→ The problem: Look through the listing underneath for "spacing", and copy every line that has it.

→ Data to process:

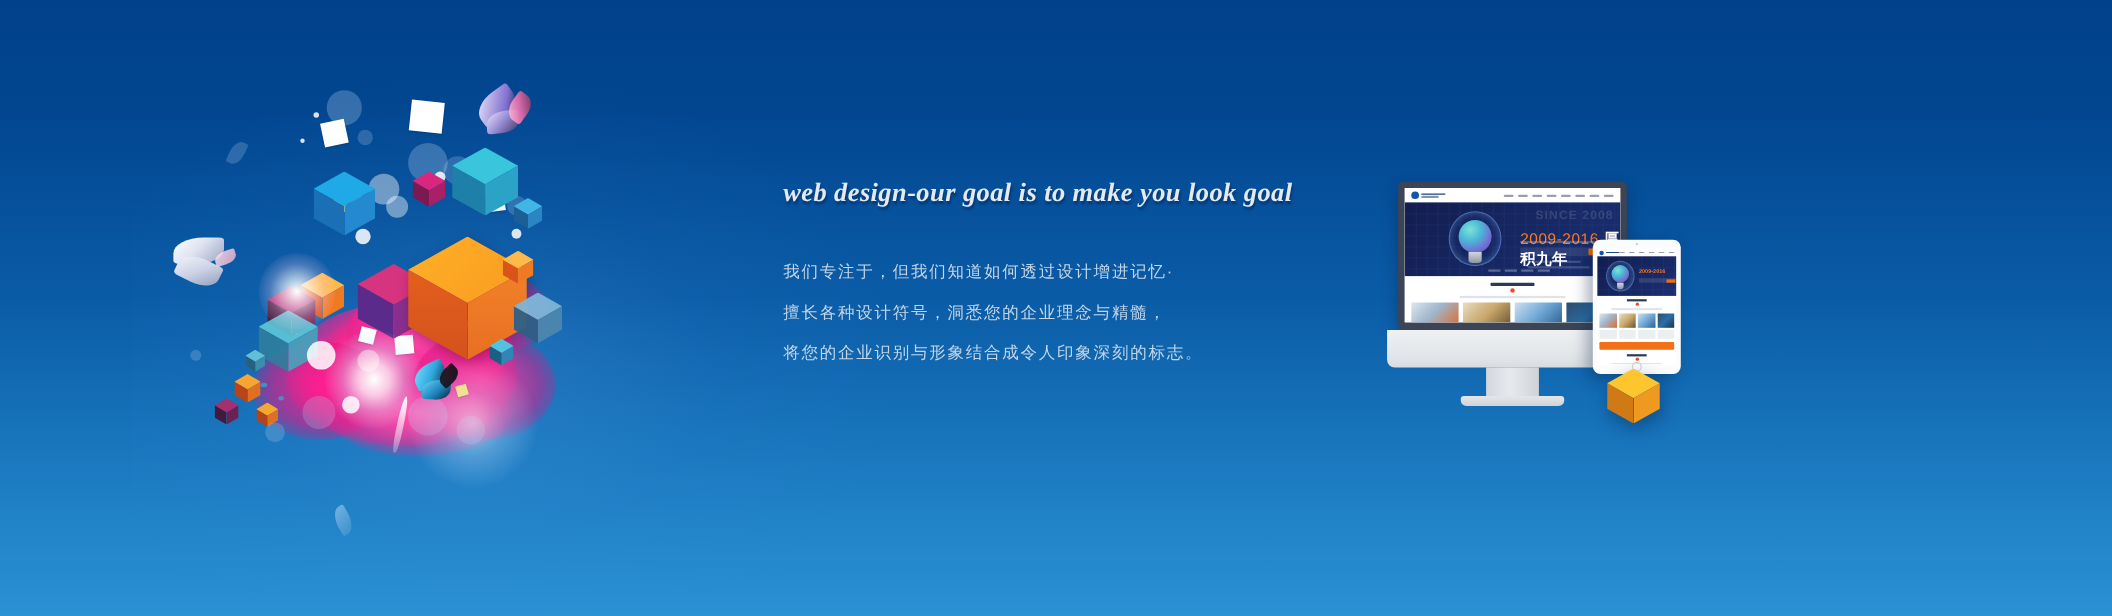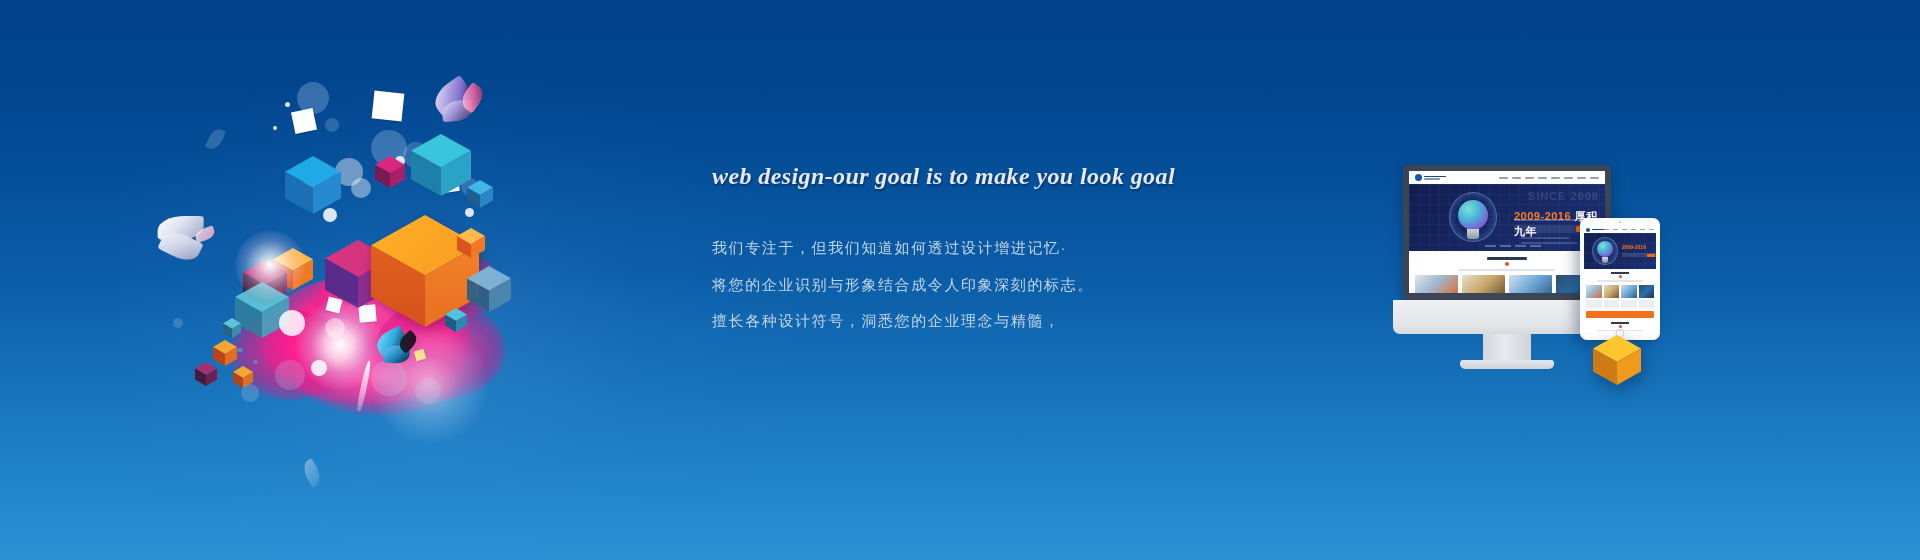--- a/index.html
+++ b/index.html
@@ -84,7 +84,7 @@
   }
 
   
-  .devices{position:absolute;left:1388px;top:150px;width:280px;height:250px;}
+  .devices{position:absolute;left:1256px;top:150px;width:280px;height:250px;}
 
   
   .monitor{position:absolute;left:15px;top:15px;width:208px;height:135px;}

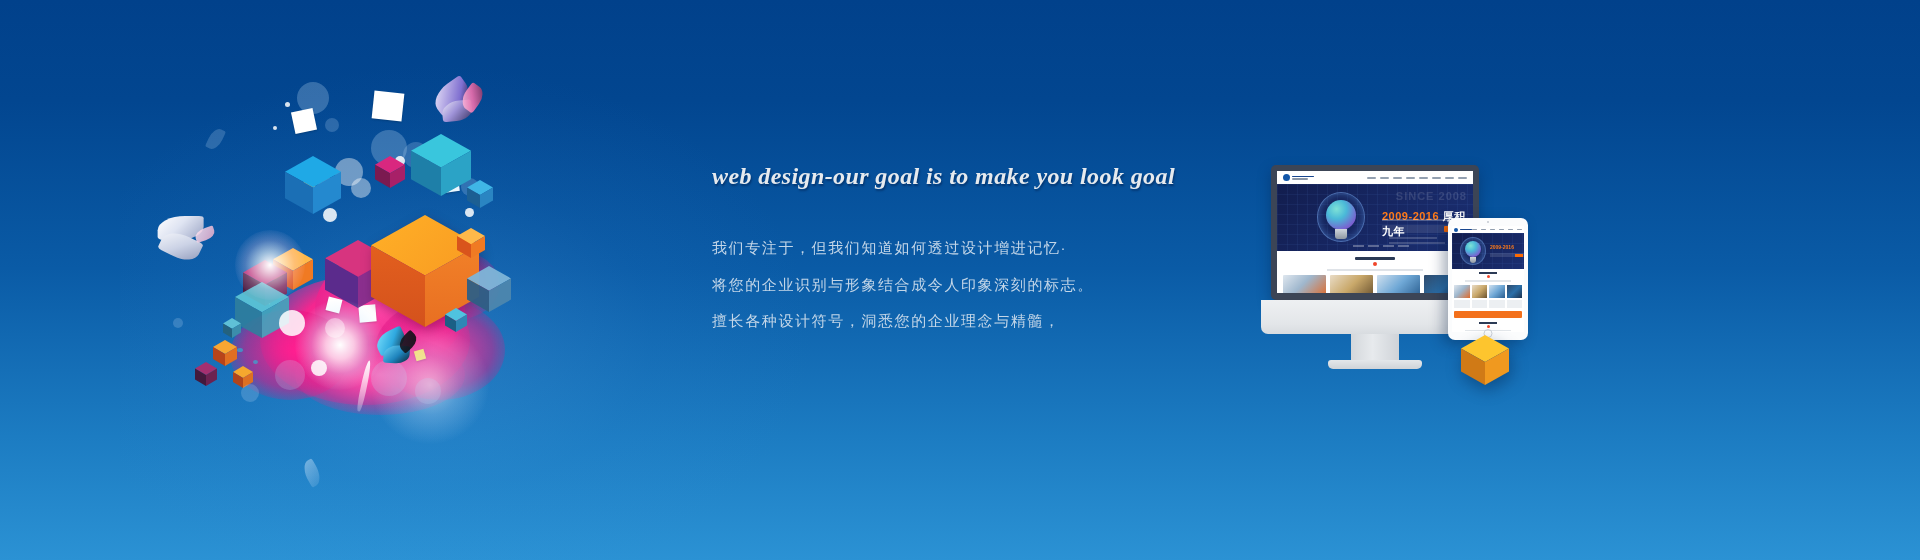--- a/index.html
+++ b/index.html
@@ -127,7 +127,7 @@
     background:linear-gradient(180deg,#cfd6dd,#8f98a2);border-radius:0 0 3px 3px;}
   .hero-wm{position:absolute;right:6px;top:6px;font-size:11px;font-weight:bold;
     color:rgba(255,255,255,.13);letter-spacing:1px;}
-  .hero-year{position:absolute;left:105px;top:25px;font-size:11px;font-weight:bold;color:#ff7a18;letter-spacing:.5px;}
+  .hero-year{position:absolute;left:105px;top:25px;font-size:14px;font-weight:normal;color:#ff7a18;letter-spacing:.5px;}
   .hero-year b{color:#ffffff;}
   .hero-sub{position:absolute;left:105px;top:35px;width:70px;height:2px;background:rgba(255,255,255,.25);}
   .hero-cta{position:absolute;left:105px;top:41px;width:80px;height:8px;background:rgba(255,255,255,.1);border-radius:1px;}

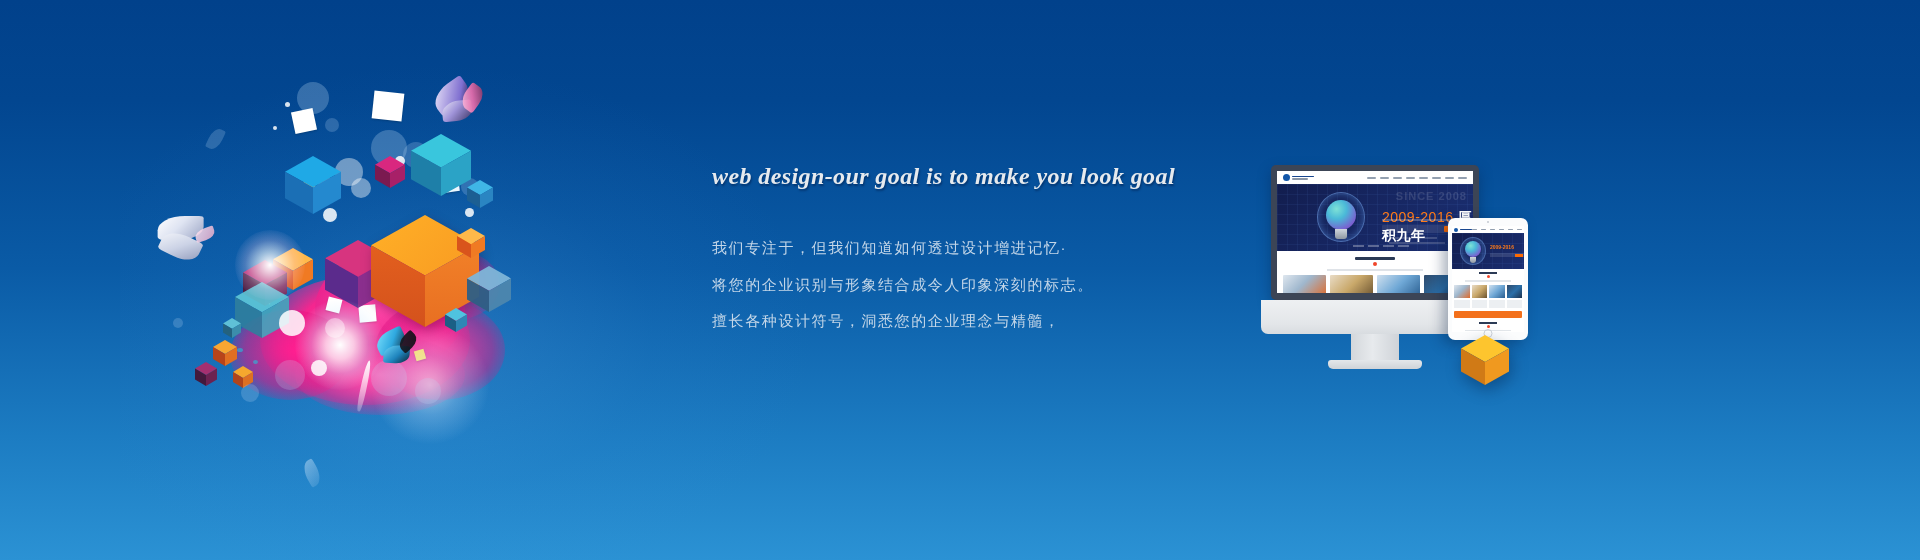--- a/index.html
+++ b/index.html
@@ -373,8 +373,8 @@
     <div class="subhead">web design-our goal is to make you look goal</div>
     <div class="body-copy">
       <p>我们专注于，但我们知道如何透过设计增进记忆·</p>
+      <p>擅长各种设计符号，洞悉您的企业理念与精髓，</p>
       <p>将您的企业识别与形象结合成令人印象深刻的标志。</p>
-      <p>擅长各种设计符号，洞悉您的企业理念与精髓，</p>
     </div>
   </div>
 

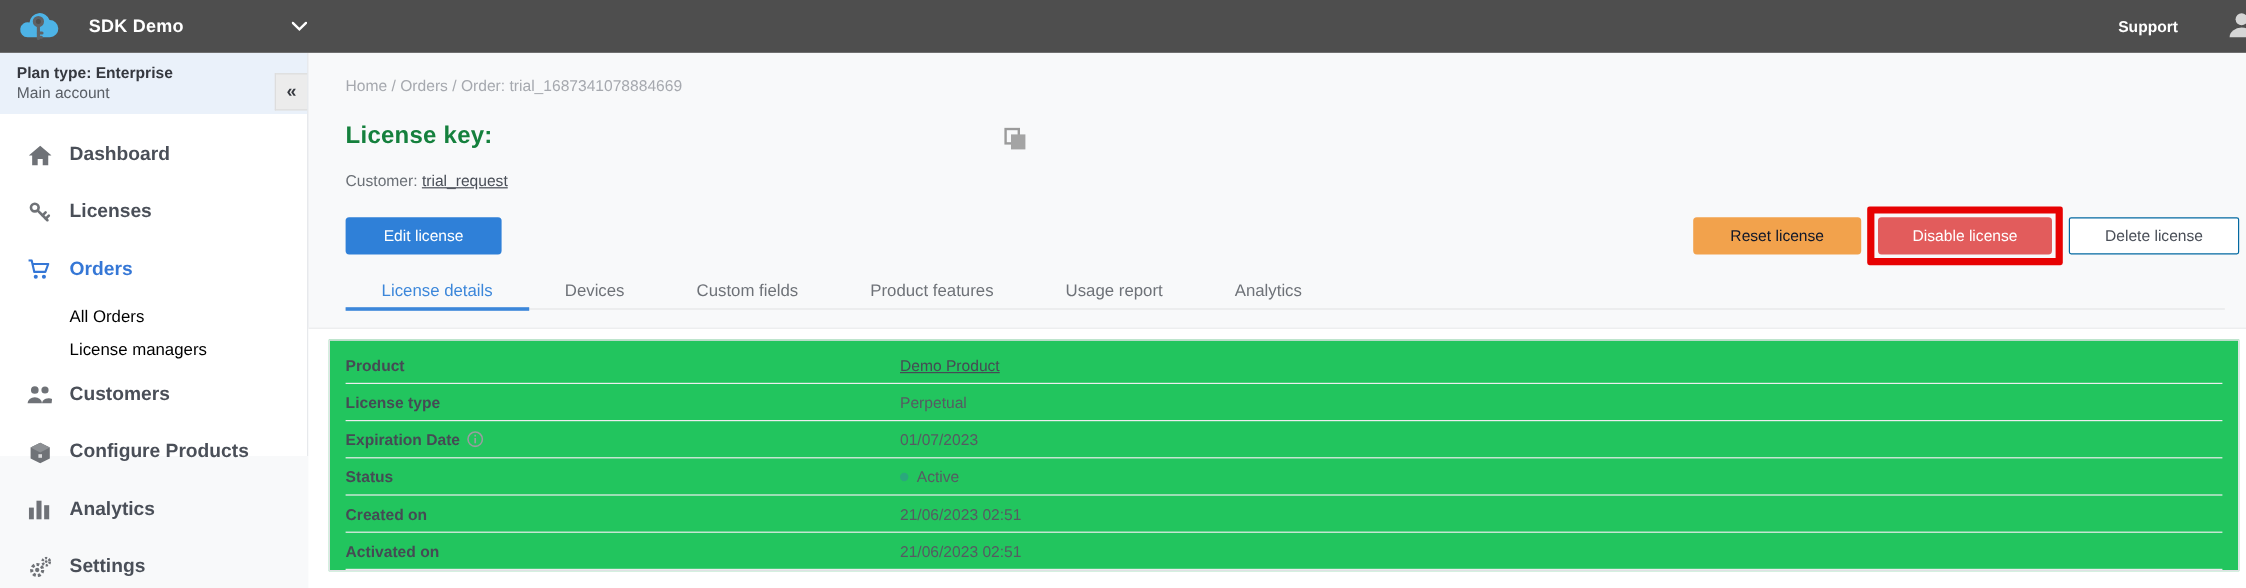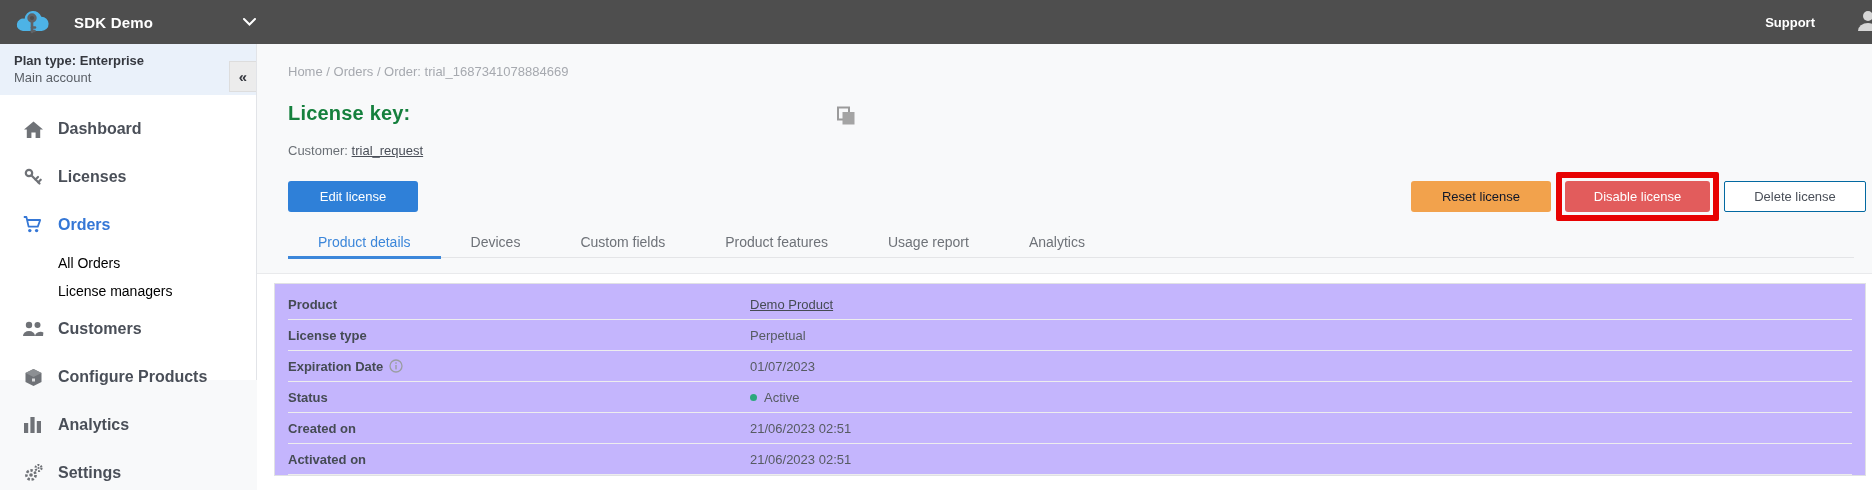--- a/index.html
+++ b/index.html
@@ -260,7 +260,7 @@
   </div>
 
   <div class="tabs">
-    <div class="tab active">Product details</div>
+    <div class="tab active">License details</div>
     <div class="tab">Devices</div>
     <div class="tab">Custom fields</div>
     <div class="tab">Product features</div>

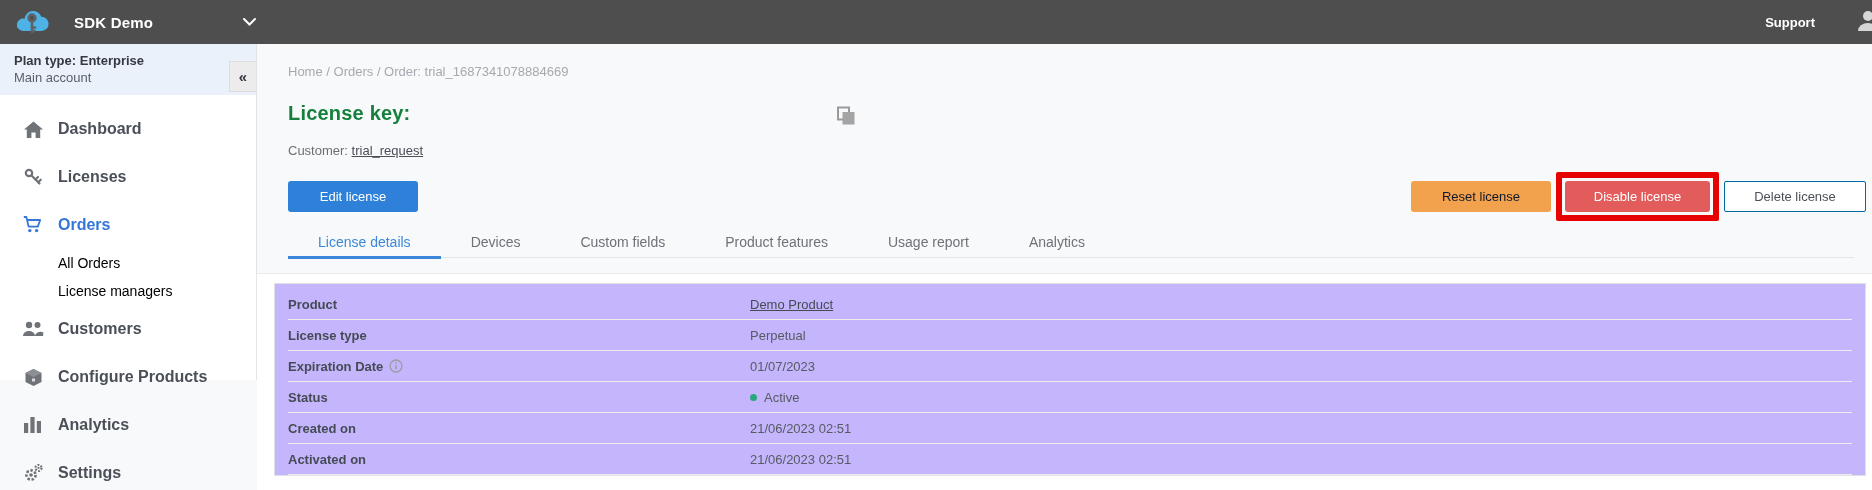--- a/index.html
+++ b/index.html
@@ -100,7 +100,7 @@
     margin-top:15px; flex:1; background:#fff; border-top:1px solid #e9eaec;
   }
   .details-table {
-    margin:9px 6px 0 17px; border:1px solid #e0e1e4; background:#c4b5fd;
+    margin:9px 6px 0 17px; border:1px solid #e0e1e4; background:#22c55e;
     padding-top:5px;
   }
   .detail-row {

→ Task output:
     color:rgba(255,255,255,.13);letter-spacing:1px;}
-  .hero-year{position:absolute;left:105px;top:25px;font-size:11px;font-weight:bold;color:#ff7a18;letter-spacing:.5px;}
+  .hero-year{position:absolute;left:105px;top:25px;font-size:14px;font-weight:normal;color:#ff7a18;letter-spacing:.5px;}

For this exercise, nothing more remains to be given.